“Between these two hills [Anchesmos and Museum] at the foot of the Acropolis, Athens revealed itself to me: flat roofs intermixed with minarets, cypresses, ruins, isolated columns; the domes of its mosques, crowned with big storks’ nests made an agreeable effect in the sun’s rays,” writes François-René de Chateaubriand in the Record of a Journey from Paris to Jerusalem and Back (1811).
The Onassis Cultural Centre-Athens in collaboration with Big Olive (bigolive.org) invite you to a walk in the footsteps of European travellers who were captivated by Athens before and after the struggle for Independence, in the framework of the exhibition “Strange cities: Athens”.

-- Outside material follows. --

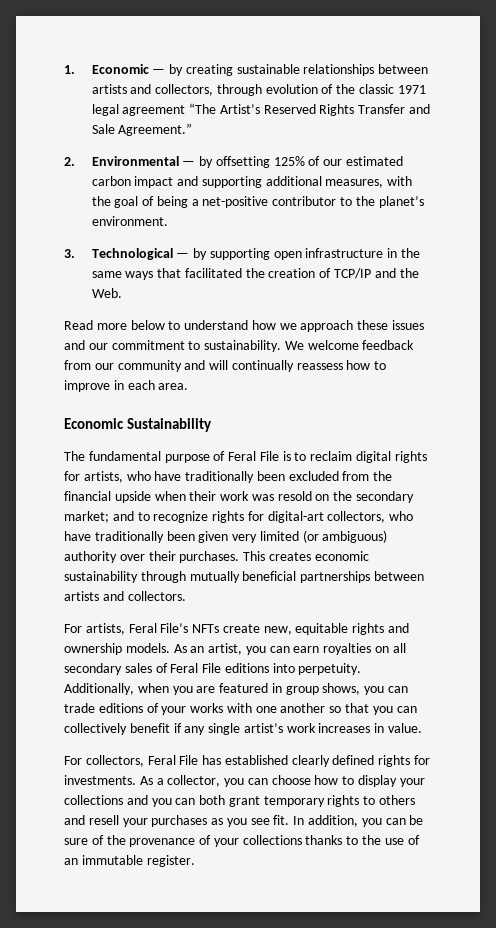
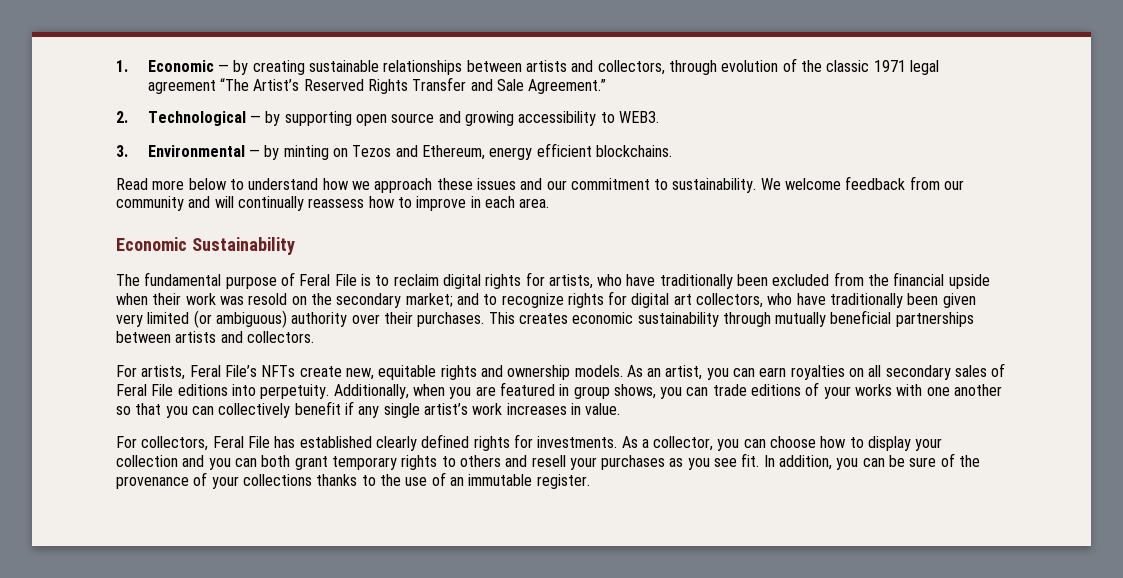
[91,156,404,168] [91,176,413,188] [91,196,424,208] [91,216,168,226] [64,249,75,258] Environmental — by offsetting 125% of our estimated carbon impact and supporting additional measures, with the goal of being a net-positive contributor to the planet’s environment. // 3. -> (128, 117) none
[305,248,421,258] [91,268,419,280] [91,288,122,298] infrastructure in the same ways that facilitated the creation of TCP/IP and the Web. -> [391,111,659,126] [116,143,672,160] source and growing accessibility to WEB3. // 3. Environmental — by minting on Tezos and Ethereum, energy efficient blockchains.
[267,511,324,523] digital-art -> [631,293,692,308] digital art
[64,795,123,805] collections -> [116,455,178,467] collection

So if you want to see where they planted tomatoes for the first time in Athens, which the oldest building still in use in the cityis, or where the different neighbourhoods had their hamams during the period of Turkish rule, you just have to follow the “Strange Itineraries: Athens through the eyes of 19th century European travellers”, the guided tours following in the footsteps of the travellers who visited Athens in the 19th century.
The tours will take place every Thursday and every Saturday from 9 May to 20 June 2015 from 18:00-20:00. The price is 6 €. The tours will be in English and in Greek.
Groups will consist of no more than 15 and no fewer than 5 people.